PROMPT – What is needed is an exact copy of every entry, without the pictures.

[Extracted data entries]
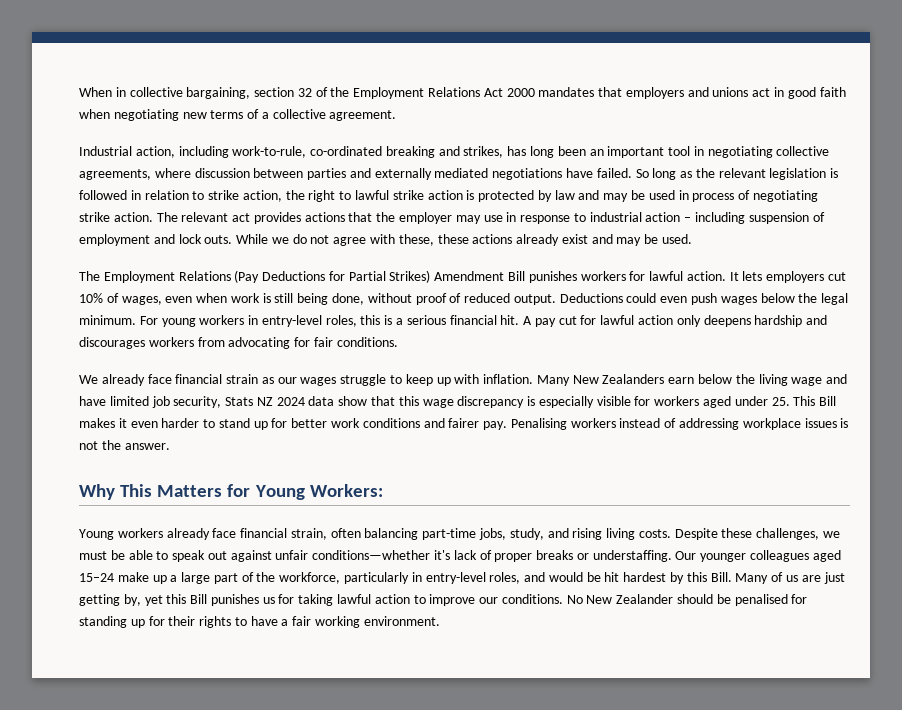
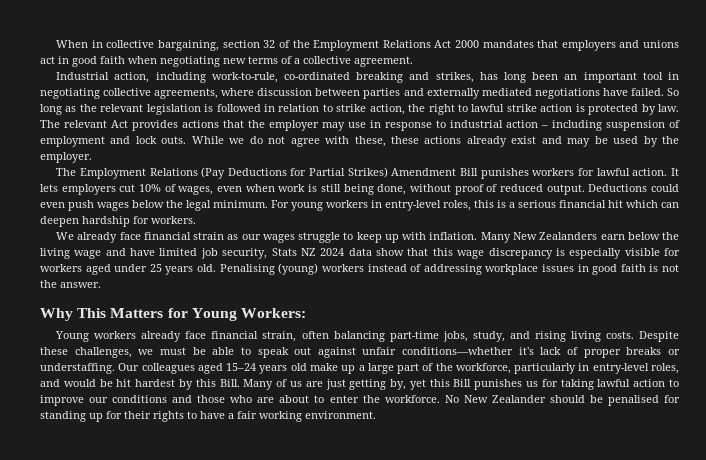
- So long as the relevant legislation is followed in relation to strike action, the right to lawful strike action is protected by law and may be used in process of negotiating strike action.
+ So long as the relevant legislation is followed in relation to strike action, the right to lawful strike action is protected by law.
- The relevant act provides actions that the employer may use in response to industrial action – including suspension of employment and lock outs.
+ The relevant Act provides actions that the employer may use in response to industrial action – including suspension of employment and lock outs.
- While we do not agree with these, these actions already exist and may be used.
+ While we do not agree with these, these actions already exist and may be used by the employer.
- For young workers in entry-level roles, this is a serious financial hit. A pay cut for lawful action only deepens hardship and discourages workers from advocating for fair conditions.
+ For young workers in entry-level roles, this is a serious financial hit which can deepen hardship for workers.
- Many New Zealanders earn below the living wage and have limited job security, Stats NZ 2024 data show that this wage discrepancy is especially visible for workers aged under 25. This Bill makes it even harder to stand up for better work conditions and fairer pay. Penalising workers instead of addressing workplace issues is not the answer.
+ Many New Zealanders earn below the living wage and have limited job security, Stats NZ 2024 data show that this wage discrepancy is especially visible for workers aged under 25 years old. Penalising (young) workers instead of addressing workplace issues in good faith is not the answer.
- Our younger colleagues aged 15–24 make up a large part of the workforce, particularly in entry-level roles, and would be hit hardest by this Bill.
+ Our colleagues aged 15–24 years old make up a large part of the workforce, particularly in entry-level roles, and would be hit hardest by this Bill.
- Many of us are just getting by, yet this Bill punishes us for taking lawful action to improve our conditions.
+ Many of us are just getting by, yet this Bill punishes us for taking lawful action to improve our conditions and those who are about to enter the workforce.

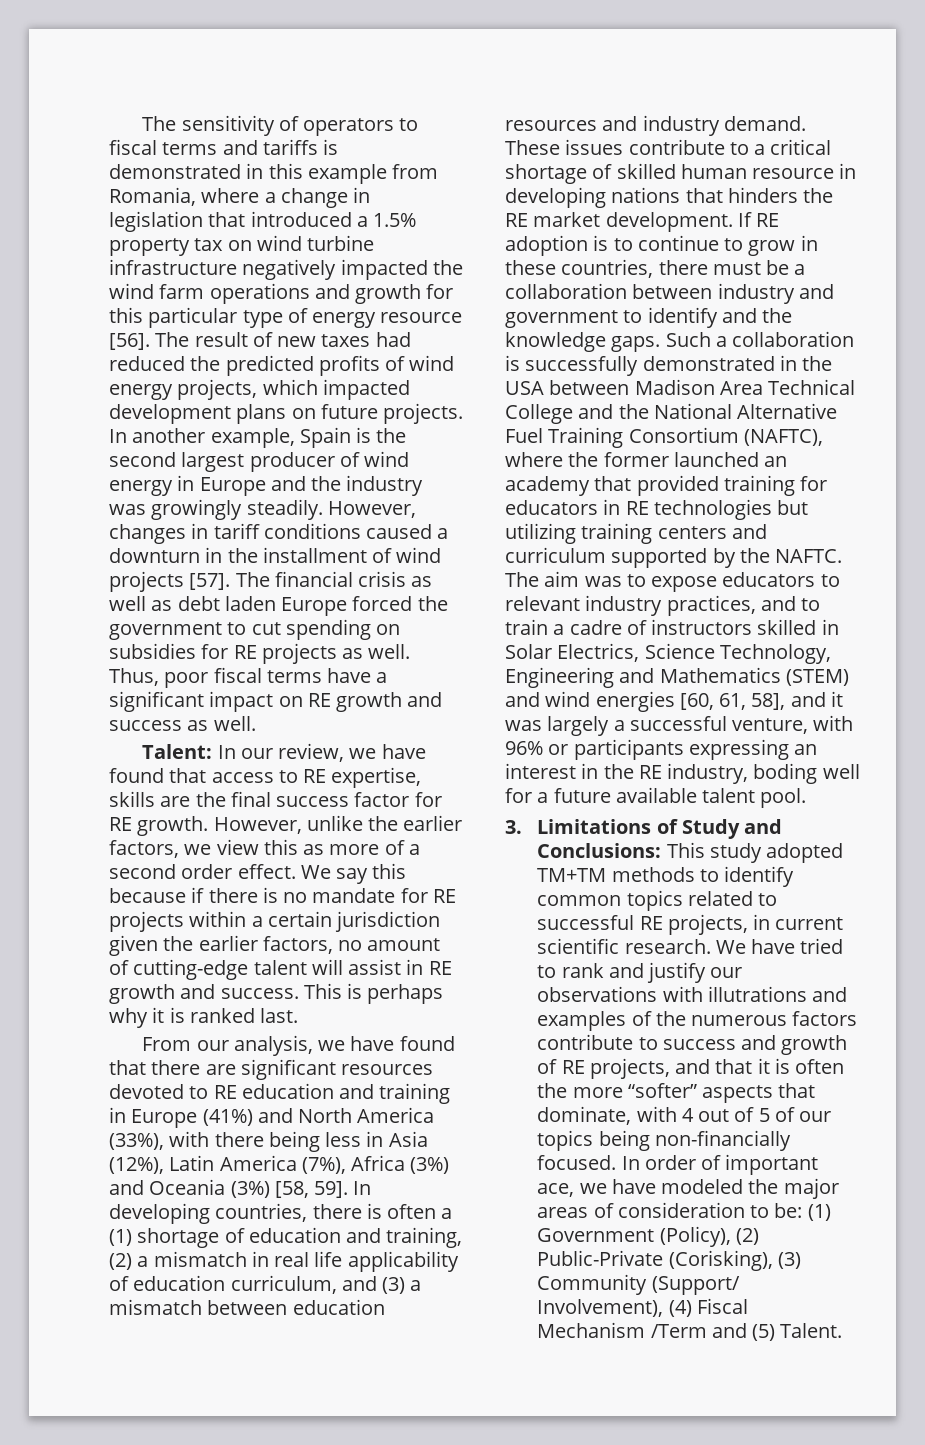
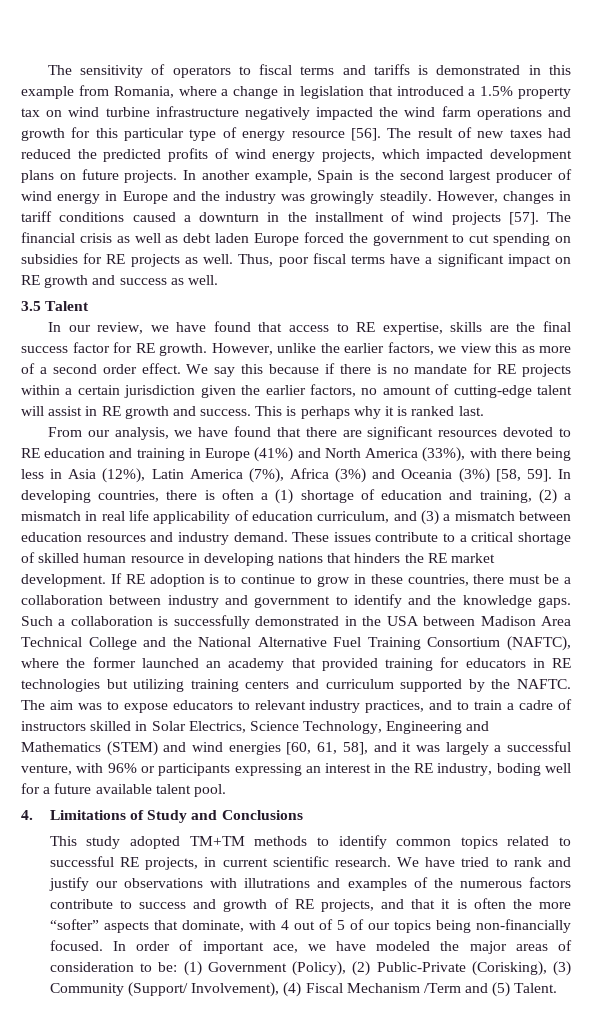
- Talent: In our review, we have found that access to RE expertise, skills are the final success factor for RE growth.
+ 3.5 Talent
+ In our review, we have found that access to RE expertise, skills are the final success factor for RE growth.
- 3. Limitations of Study and Conclusions: This study adopted TM+TM methods to identify common topics related to successful RE projects, in current scientific research.
+ 4. Limitations of Study and Conclusions
+ This study adopted TM+TM methods to identify common topics related to successful RE projects, in current scientific research.

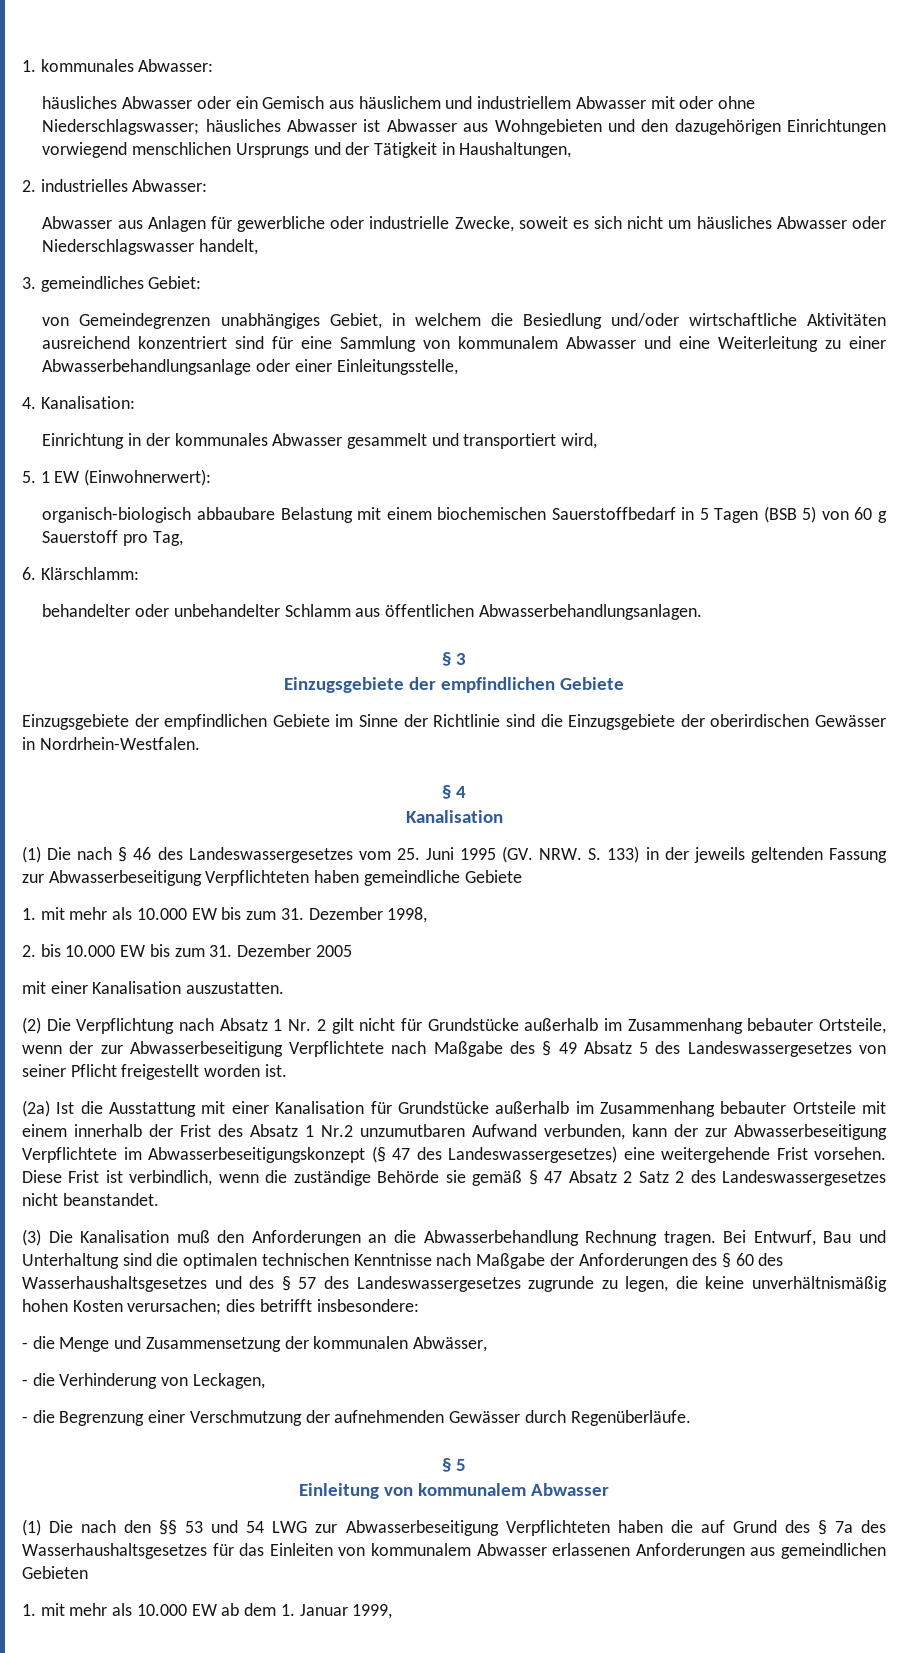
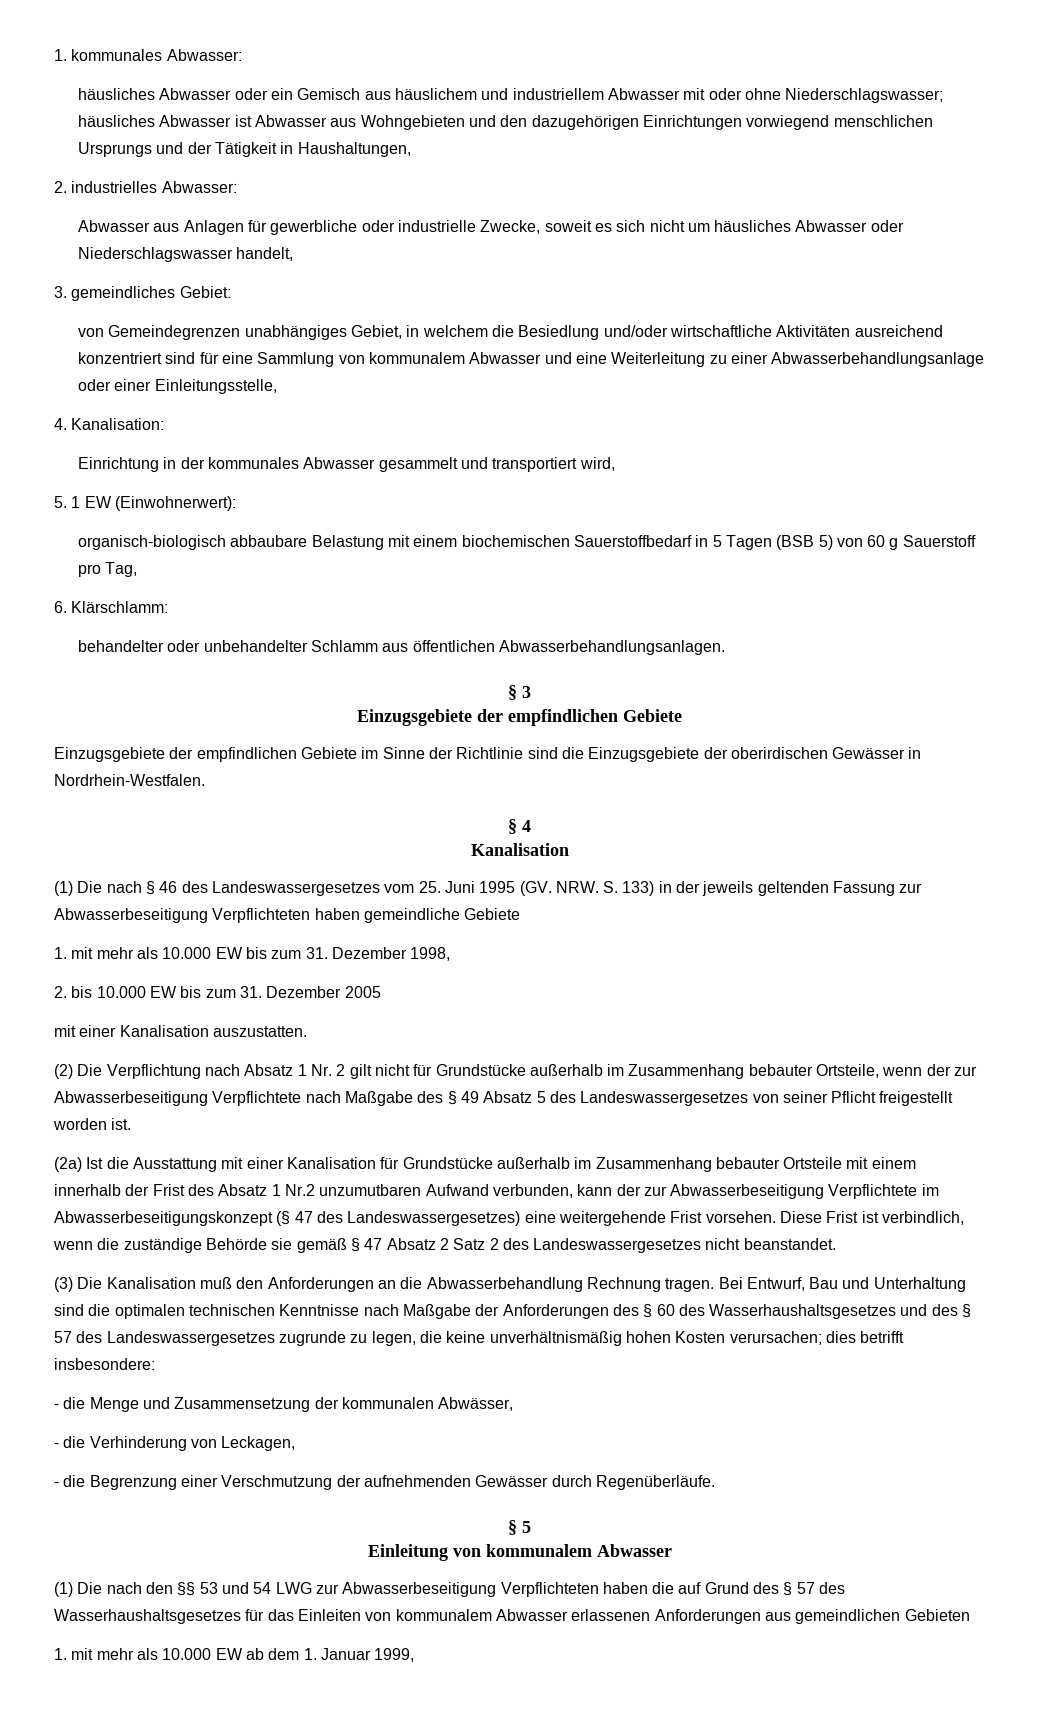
- (1) Die nach den §§ 53 und 54 LWG zur Abwasserbeseitigung Verpflichteten haben die auf Grund des § 7a des Wasserhaushaltsgesetzes für das Einleiten von kommunalem Abwasser erlassenen Anforderungen aus gemeindlichen Gebieten
+ (1) Die nach den §§ 53 und 54 LWG zur Abwasserbeseitigung Verpflichteten haben die auf Grund des § 57 des Wasserhaushaltsgesetzes für das Einleiten von kommunalem Abwasser erlassenen Anforderungen aus gemeindlichen Gebieten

EXPECTED ANSWER –
- So long as the relevant legislation is followed in relation to strike action, the right to lawful strike action is protected by law and may be used in process of negotiating strike action.
+ So long as the relevant legislation is followed in relation to strike action, the right to lawful strike action is protected by law.
- The relevant act provides actions that the employer may use in response to industrial action – including suspension of employment and lock outs.
+ The relevant Act provides actions that the employer may use in response to industrial action – including suspension of employment and lock outs.
- While we do not agree with these, these actions already exist and may be used.
+ While we do not agree with these, these actions already exist and may be used by the employer.
- For young workers in entry-level roles, this is a serious financial hit. A pay cut for lawful action only deepens hardship and discourages workers from advocating for fair conditions.
+ For young workers in entry-level roles, this is a serious financial hit which can deepen hardship for workers.
- Many New Zealanders earn below the living wage and have limited job security, Stats NZ 2024 data show that this wage discrepancy is especially visible for workers aged under 25. This Bill makes it even harder to stand up for better work conditions and fairer pay. Penalising workers instead of addressing workplace issues is not the answer.
+ Many New Zealanders earn below the living wage and have limited job security, Stats NZ 2024 data show that this wage discrepancy is especially visible for workers aged under 25 years old. Penalising (young) workers instead of addressing workplace issues in good faith is not the answer.
- Our younger colleagues aged 15–24 make up a large part of the workforce, particularly in entry-level roles, and would be hit hardest by this Bill.
+ Our colleagues aged 15–24 years old make up a large part of the workforce, particularly in entry-level roles, and would be hit hardest by this Bill.
- Many of us are just getting by, yet this Bill punishes us for taking lawful action to improve our conditions.
+ Many of us are just getting by, yet this Bill punishes us for taking lawful action to improve our conditions and those who are about to enter the workforce.

- Talent: In our review, we have found that access to RE expertise, skills are the final success factor for RE growth.
+ 3.5 Talent
+ In our review, we have found that access to RE expertise, skills are the final success factor for RE growth.
- 3. Limitations of Study and Conclusions: This study adopted TM+TM methods to identify common topics related to successful RE projects, in current scientific research.
+ 4. Limitations of Study and Conclusions
+ This study adopted TM+TM methods to identify common topics related to successful RE projects, in current scientific research.

- (1) Die nach den §§ 53 und 54 LWG zur Abwasserbeseitigung Verpflichteten haben die auf Grund des § 7a des Wasserhaushaltsgesetzes für das Einleiten von kommunalem Abwasser erlassenen Anforderungen aus gemeindlichen Gebieten
+ (1) Die nach den §§ 53 und 54 LWG zur Abwasserbeseitigung Verpflichteten haben die auf Grund des § 57 des Wasserhaushaltsgesetzes für das Einleiten von kommunalem Abwasser erlassenen Anforderungen aus gemeindlichen Gebieten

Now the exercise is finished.